• **Prompt**: Note each line in the data below that holds "start", and copy it.
<<<<
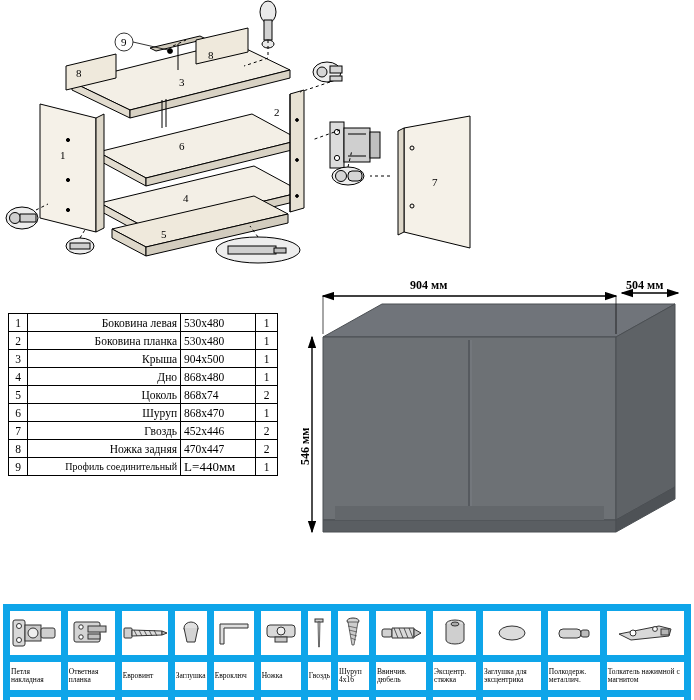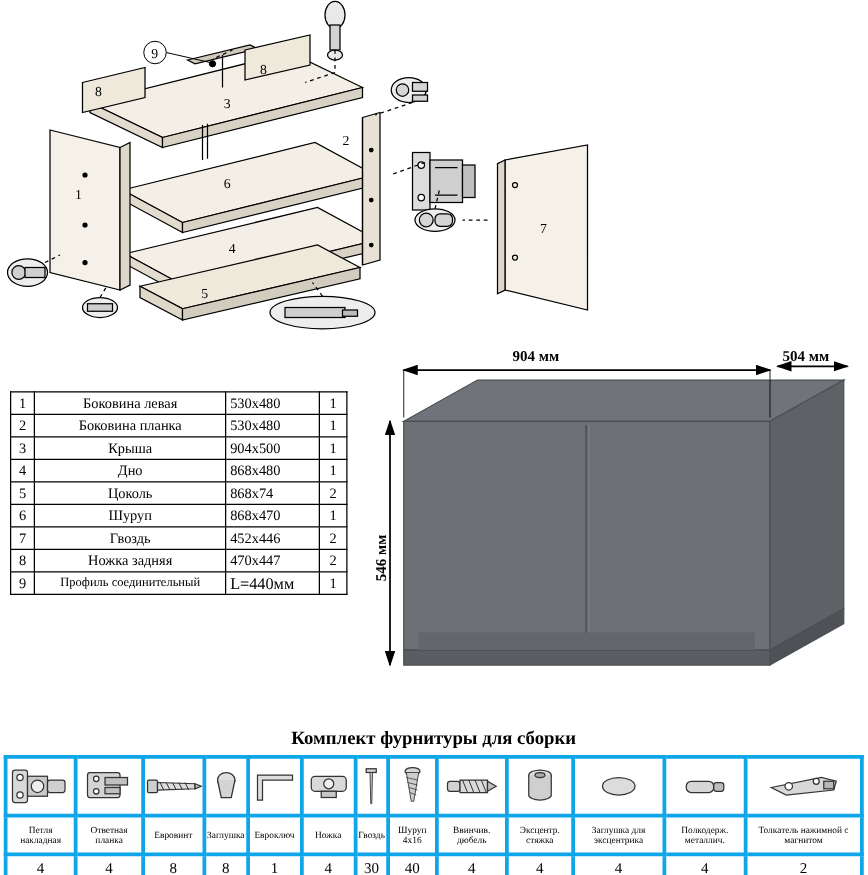--- a/index.html
+++ b/index.html
@@ -24,43 +24,42 @@
     font-size:11.5px;
   }
   .parts-table td{
     border:1px solid #000;
     padding:1px 3px;
     height:15px;
     line-height:14px;
     white-space:nowrap;
   }
   .parts-table td.num{width:13px;text-align:center;}
-  .parts-table td.name{width:150px;text-align:center;}
+  .parts-table td.name{width:150px;text-align:right;}
   .parts-table td.size{width:70px;text-align:left;}
   .parts-table td.qty{width:16px;text-align:center;}
   .parts-table tr.small td.name{font-size:10px;}
   .parts-table tr.small td.size{font-size:13px;}
 
   
   .cabinet-wrap{position:absolute;left:300px;top:280px;width:390px;height:290px;}
 
   
   .kit-title{
     position:absolute;left:0;top:583px;width:694px;text-align:center;
     font-size:15px;font-weight:bold;
   }
   .kit-table{
     position:absolute;left:3px;top:604px;width:688px;
     border-collapse:collapse;
     font-size:7.5px;
     font-family:"Liberation Serif", serif;
   }
   .kit-table td{
-    border:3px solid #0ea5e9;
-    text-align:center;
+    border:7px solid #0ea5e9;
     vertical-align:middle;
     padding:0;
   }
   .kit-table tr.icons td{height:44px;}
   .kit-table tr.labels td{height:26px;line-height:8.5px;font-size:7.5px;padding:1px 1px;}
   .kit-table tr.counts td{height:18px;font-size:12px;}
   .kit-icon{display:block;margin:0 auto;}
 
   .dim-label{font-weight:bold;font-size:12px;}
 </style>
@@ -276,21 +275,20 @@
       <line x1="322" y1="13" x2="378" y2="13" stroke="#000" stroke-width="1.4" marker-start="url(#a2)" marker-end="url(#a1)"></line>
 
       <line x1="12" y1="57" x2="12" y2="252" stroke="#000" stroke-width="1.4" marker-start="url(#a2)" marker-end="url(#a1)"></line>
 
       <text x="110" y="9" class="dim-label" font-family="Liberation Serif, serif" font-size="13" font-weight="bold">904 мм</text>
       <text x="326" y="9" class="dim-label" font-family="Liberation Serif, serif" font-size="12" font-weight="bold">504 мм</text>
       <text x="0" y="0" class="dim-label" font-family="Liberation Serif, serif" font-size="13" font-weight="bold" transform="translate(9,185) rotate(-90)">546 мм</text>
     </svg>
   </div>
 
-  <div class="kit-title">Комплект фурнитуры для сборки</div>
 
   <table class="kit-table">
     <tbody>
       <tr class="icons">
         <td>
           <svg class="kit-icon" width="48" height="38" viewBox="0 0 48 38">
             <rect x="2" y="6" width="12" height="26" rx="2" fill="#d9d9d9" stroke="#333"></rect>
             <circle cx="8" cy="12" r="2.5" fill="#fff" stroke="#333"></circle>
             <circle cx="8" cy="26" r="2.5" fill="#fff" stroke="#333"></circle>
             <rect x="14" y="11" width="16" height="16" fill="#c9c9c9" stroke="#333"></rect>

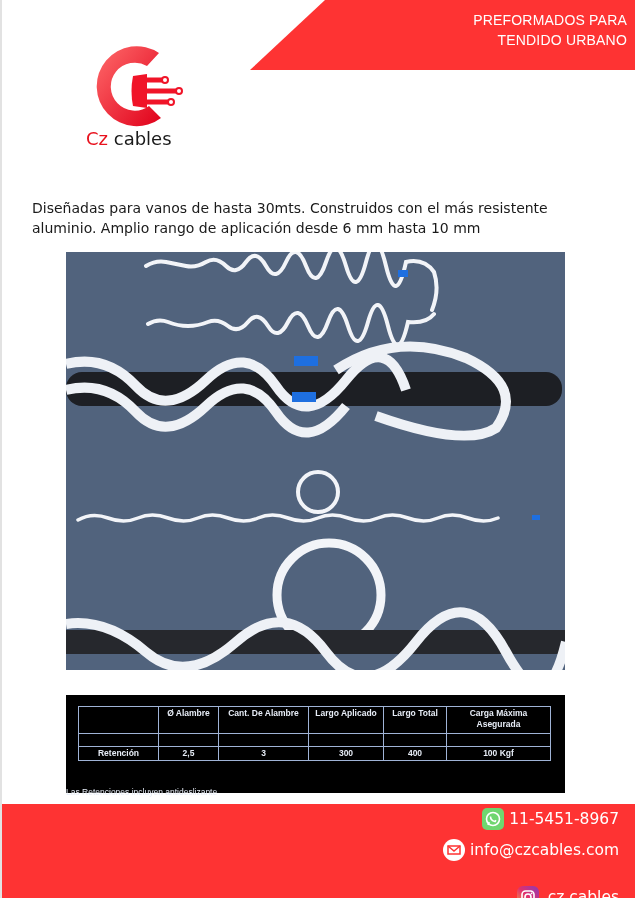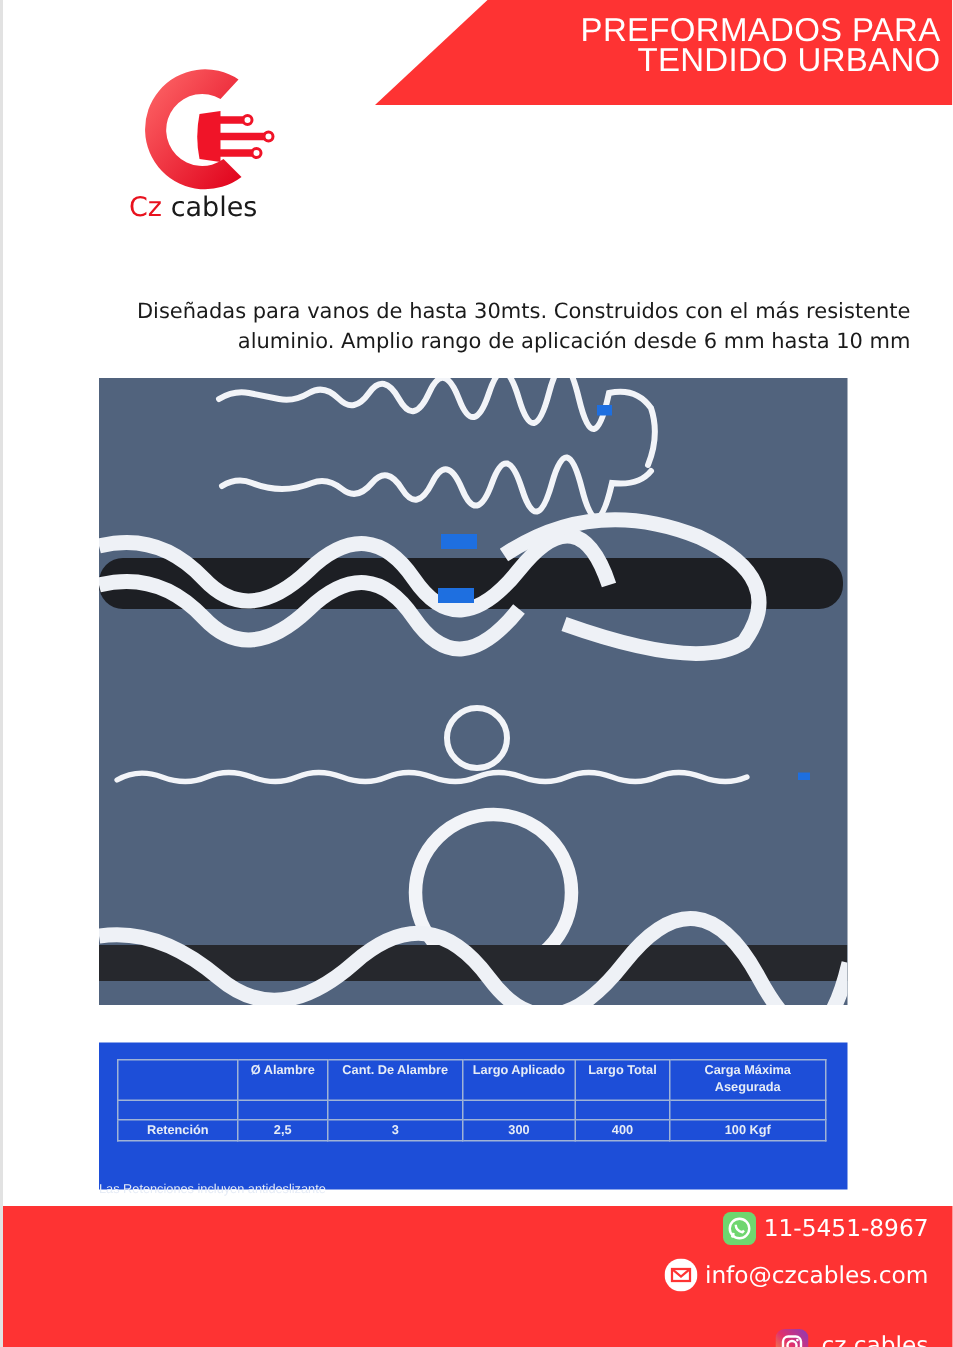--- a/index.html
+++ b/index.html
@@ -10,39 +10,39 @@
     border-left: 2px solid #e2e2e2; box-sizing: border-box;
   }
   .banner {
     position: absolute; top: 0; right: 0; width: 385px; height: 70px;
     background: #fe3333;
     clip-path: polygon(75px 0, 385px 0, 385px 70px, 0 70px);
   }
   .banner-title {
     position: absolute; top: 10px; right: 8px; text-align: right;
     color: #ffffff; font-family: "Liberation Sans", sans-serif;
-    font-size: 22px; line-height: 20px; letter-spacing: 0.2px;
+    font-size: 14px; line-height: 20px; letter-spacing: 0.2px;
   }
   .logo { position: absolute; left: 83px; top: 28px; width: 125px; height: 125px; }
   .logo-text {
     position: absolute; left: 84px; top: 128px; font-size: 18px;
     font-family: "DejaVu Sans", sans-serif; color: #1a1a1a; white-space: nowrap;
   }
   .logo-text .cz { color: #e8121e; }
   .intro {
-    position: absolute; left: 30px; top: 198px; width: 575px; text-align: right;
+    position: absolute; left: 30px; top: 198px; width: 575px; text-align: left;
     font-size: 14px; line-height: 20px; color: #1a1a1a;
   }
   .photo {
     position: absolute; left: 64px; top: 252px; width: 499px; height: 418px;
     background: #51637d; overflow: hidden;
   }
   .spec {
     position: absolute; left: 64px; top: 695px; width: 499px; height: 98px;
-    background: #1d4ed8;
+    background: #000000;
   }
   .spec table {
     position: absolute; left: 12px; top: 11px; width: 473px;
     border-collapse: collapse; font-family: "Liberation Sans", sans-serif;
     font-weight: bold; font-size: 8.5px; color: #e6ecf6;
   }
   .spec td, .spec th {
     border: 1.5px solid #9fb3d6; text-align: center; padding: 1px 2px; line-height: 11px;
     font-weight: bold;
   }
>>>>
• **Solution**:
       <line x1="322" y1="13" x2="378" y2="13" stroke="#000" stroke-width="1.4" marker-start="url(#a2)" marker-end="url(#a1)"></line>
       <line x1="12" y1="57" x2="12" y2="252" stroke="#000" stroke-width="1.4" marker-start="url(#a2)" marker-end="url(#a1)"></line>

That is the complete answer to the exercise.